BACKGROUND OF THE INVENTION

1. Field of Invention

The invention relates to a display panel and, in particular, to an organic electroluminescent display panel.

2. Related Art

The flat-panel displays have been developed with the trend towards high brightness, planar and thinner structures, and power saving. Accordingly, the organic electroluminescent (OEL) display panel is one of the most potential products in optoelectronics industries. The organic electroluminescent display panel uses the self-emitting property of organic functional materials to perform display purposes. The organic electroluminescent display comprises small molecule OLED (SM-OLED) and polymer light-emitting display (PLED) according to the molecular weight of the organic functional materials.

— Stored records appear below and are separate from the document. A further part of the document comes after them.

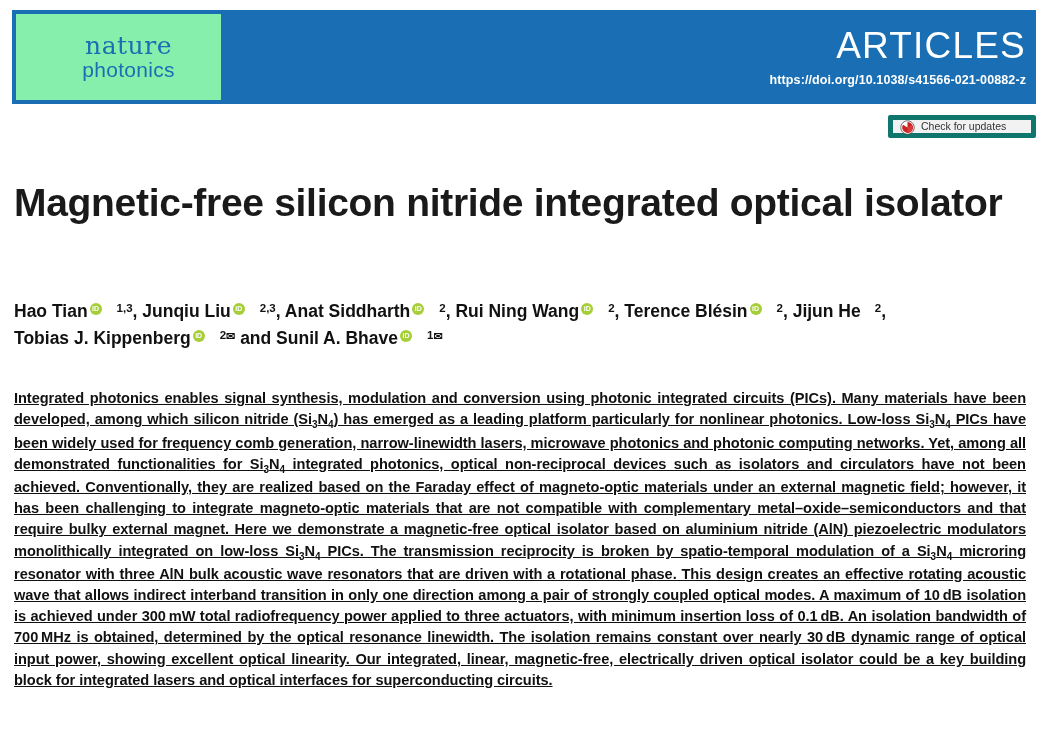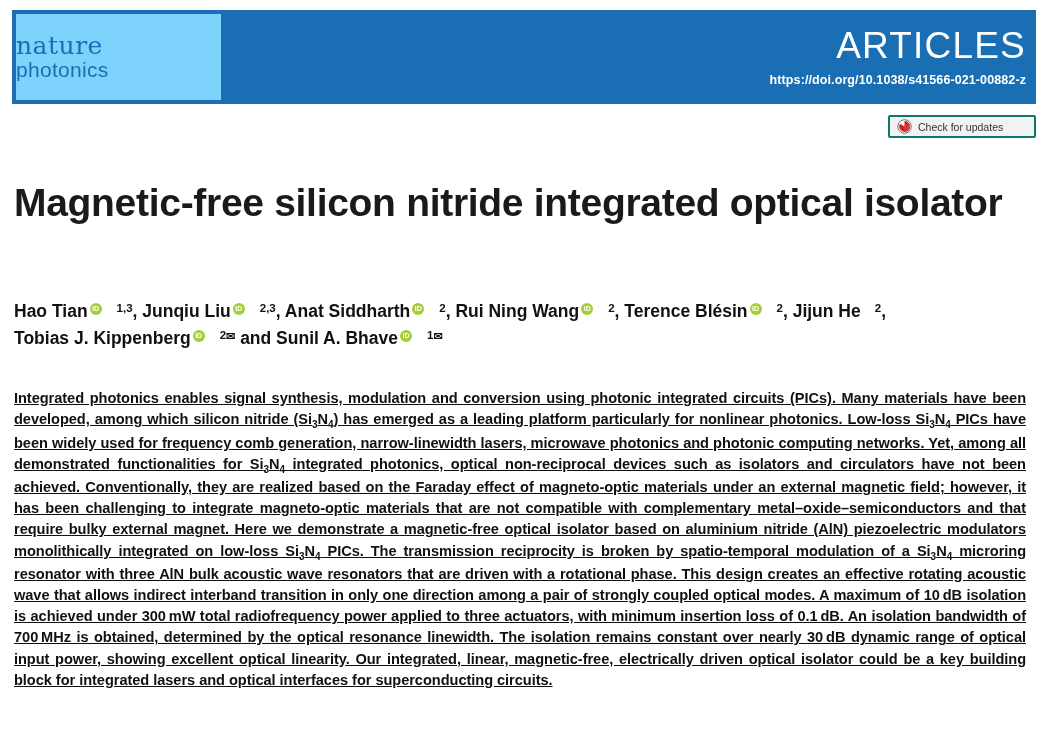--- a/index.html
+++ b/index.html
@@ -22,27 +22,28 @@
     left: 12px;
     top: 10px;
     width: 1024px;
     height: 94px;
     background: #1a6fb4;
     display: flex;
     align-items: stretch;
   }
   .journal-logo {
     width: 205px;
-    background: #7dd3fc;
+    background: #86efac;
     margin: 4px 0 4px 4px;
     display: flex;
     flex-direction: column;
     justify-content: center;
-    align-items: flex-start;
+    align-items: center;
     box-sizing: border-box;
+    padding-left: 20px;
   }
   .journal-logo .jl-line1 {
     font-family: "DejaVu Serif", serif;
     font-size: 25px;
     color: #1a6fb4;
     letter-spacing: 0.5px;
     line-height: 1.05;
   }
   .journal-logo .jl-line2 {
     font-family: Liberation Sans, sans-serif;
@@ -76,24 +77,23 @@
   }
 
   
   .updates-badge {
     position: absolute;
     right: 12px;
     top: 115px;
     width: 148px;
     height: 23px;
     background: #f2f2f2;
-    border: 2px solid #0f766e;
+    border: 5px solid #0f766e;
     border-radius: 2px;
     display: flex;
-    align-items: center;
     gap: 6px;
     padding-left: 7px;
     box-sizing: border-box;
   }
   .updates-badge .badge-icon {
     width: 15px;
     height: 15px;
     flex: 0 0 auto;
   }
   .updates-badge .badge-text {

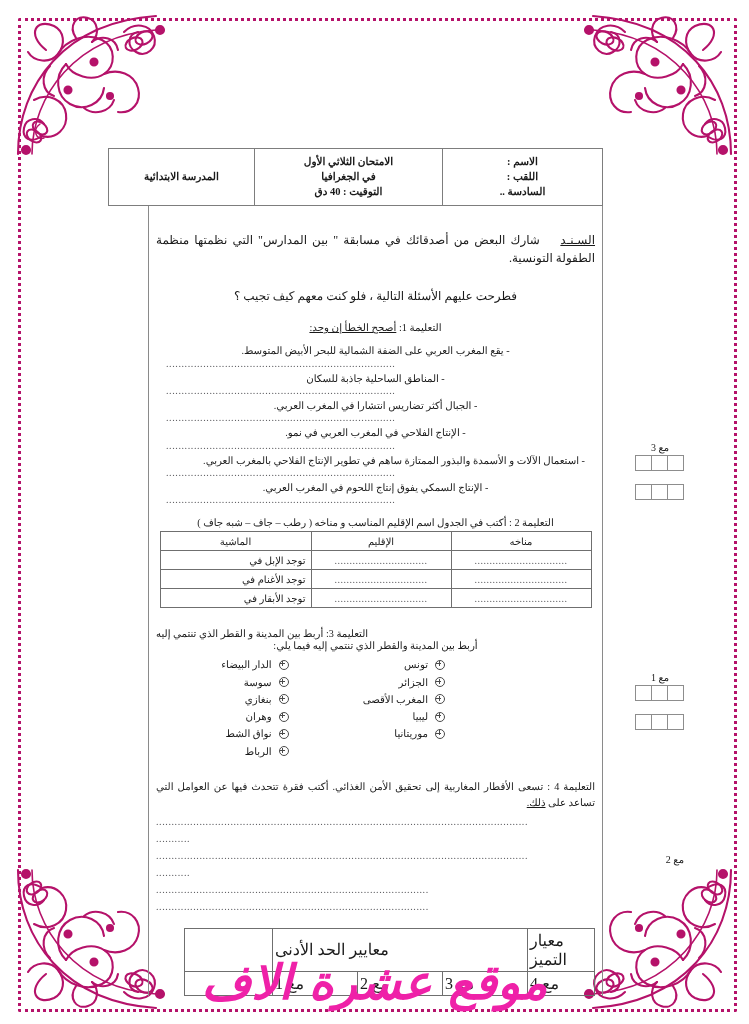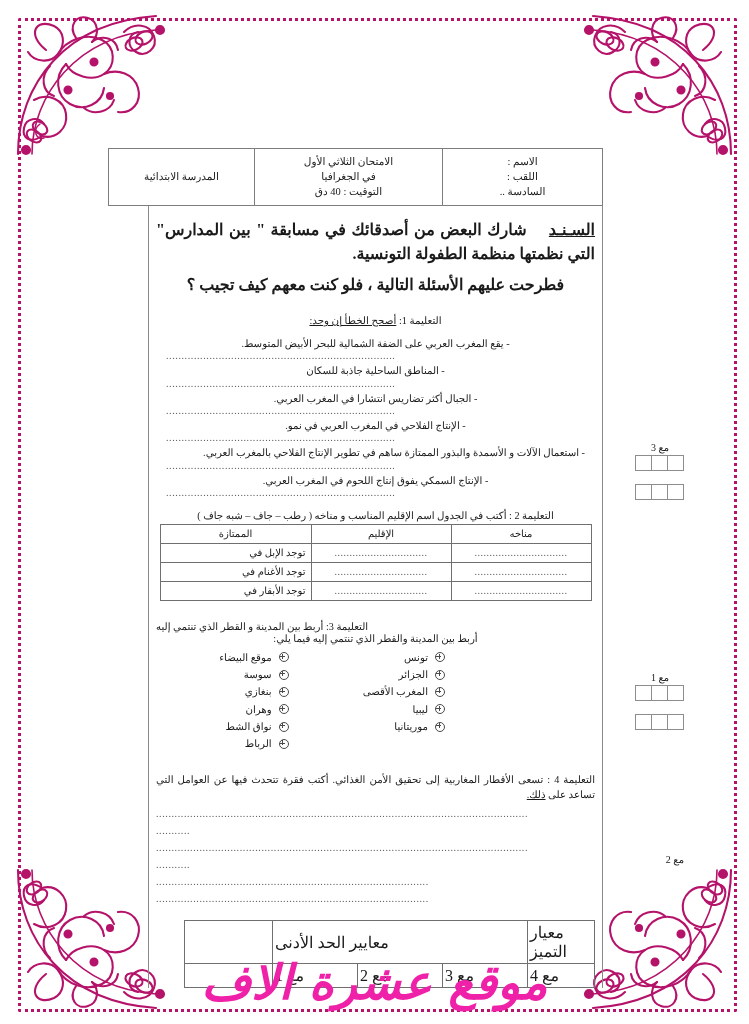--- a/index.html
+++ b/index.html
@@ -53,43 +53,43 @@
     width: 455px;
     border-collapse: collapse;
     table-layout: fixed;
   }
   table.hdr td {
     border: 1px solid #7d7d7d;
     vertical-align: middle;
     padding: 5px 6px;
     font-size: 10.5px;
     line-height: 1.45;
+    font-weight: bold;
   }
   .hdr-ident  { width: 147px; text-align: center; }
   .hdr-center { width: 175px; text-align: center; }
   .hdr-school { width: 133px; text-align: center; }
   .hdr-ident div { text-align: center; }
 
   
   .body-wrap {
     position: relative;
     width: 455px;
     border-right: 1px solid #8a8a8a;
     border-left: 1px solid #8a8a8a;
     box-sizing: border-box;
     padding: 6px 7px 0 7px;
     min-height: 660px;
   }
 
   .src-line {
-    font-size: 16px;
+    font-size: 12px;
     line-height: 1.55;
     text-align: justify;
-    margin: 6px 0 0 0;
-    font-weight: bold;
+    margin: 19px 0 0 0;
   }
   .src-label { text-decoration: underline; letter-spacing: 2px; }
 
   .instr-head {
     font-size: 10.3px;
     margin: 12px 0 4px 0;
     text-align: right;
   }
   .instr-head .u { text-decoration: underline; }
   .instr-head.centered { text-align: center; margin-top: 16px; }
@@ -452,21 +452,21 @@
         </div>
       </li>
     </ul>
 
     <div class="t2-caption">التعليمة 2 :  أكتب في الجدول اسم الإقليم المناسب و مناخه ( رطب – جاف – شبه جاف )</div>
     <table class="t2">
       <tbody>
           <tr>
         <th class="c-cli">مناخه</th>
         <th class="c-reg">الإقليم</th>
-        <th class="c-anim">الممتازة</th>
+        <th class="c-anim">الماشية</th>
       </tr>
       <tr>
         <td class="c-cli celldots">...............................</td>
         <td class="c-reg celldots">...............................</td>
         <td class="c-anim">توجد الإبل في</td>
       </tr>
       <tr>
         <td class="c-cli celldots">...............................</td>
         <td class="c-reg celldots">...............................</td>
         <td class="c-anim">توجد الأغنام في</td>
@@ -502,21 +502,21 @@
         </div>
         <div class="match-item">
           <span class="bullet"></span>
           <span>موريتانيا</span>
         </div>
       </div>
 
       <div class="match-col cities">
         <div class="match-item">
           <span class="bullet"></span>
-          <span>موقع البيضاء</span>
+          <span>الدار البيضاء</span>
         </div>
         <div class="match-item">
           <span class="bullet"></span>
           <span>سوسة</span>
         </div>
         <div class="match-item">
           <span class="bullet"></span>
           <span>بنغازي</span>
         </div>
         <div class="match-item">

However, the organic electroluminescent component (the organic functional material) is very sensitive to water and oxygen, and may generate dark spots after exposing in atmosphere. Accordingly, in order to maintain the lifetime of the organic electroluminescent component, as shown in FIG. 1, the conventional packaging process utilizes UV-cured resin 31 to seal a cover 32 and a substrate 33 of an organic electroluminescent device 3. In such a case, the organic electroluminescent component 34 is disposed in an airtight space. The conventional organic electroluminescent device 3, however, has a larger dimension, and has an improvement potential to become more lightweight and compact. In addition, water and oxygen can still penetrate through the UV-cured resin 31 and then reach the inside of the organic electroluminescent device 3, which results in a shortened lifetime of the device 3.

In an alternative conventional packaging process, an inorganic film, such as Si_xO_y, is directly deposited on the organic electroluminescent component by sputtering, PECVD or electron gun. However, the formed inorganic film is not continuous since the surface of the organic electroluminescent component is not planar. This structure may allow water and oxygen penetrating into the inside of the component through the gaps of the inorganic film. To avoid this problem, as shown in FIG. 2, one solution is to deposit a thicker inorganic film 41 having a thickness of about 0.1 to 10 micrometers for covering the entire organic electroluminescent component 42. The thicker inorganic film 41 may have constricted expansion and contraction behaviors, so that internal stress may occur. In serious situation, the inorganic film 41 may be stripped off. In addition, as shown in FIG. 3, another solution is to evaporate or coat an organic layer 43 as a buffer layer between the inorganic film 41 and the organic electroluminescent component 42. However, since the organic layer 43 has a poor thermal resistance, the high temperature may crack the organic layer 43, which results in the malfunction of this waterproof layer. Moreover, the solvent and water contained in the un-solidified organic layer 43 may erode the organic electroluminescent component 42 if the organic layer 43 is formed by coating. Furthermore, the solidified organic layer 43 may have an outgas issue.

Accompanying the development of portable electronic devices, the conventional glass substrate have failed to satisfy the demands of lightweight and compact due to the disadvantages such as that it is thicker (about 0.4 mm), heavier, easily cracked, larger dimension, and hard to be manufactured. Therefore, utilizing lightweight, impact durable, and flexible plastic substrate to substitute the glass substrate has become the main trend of this art.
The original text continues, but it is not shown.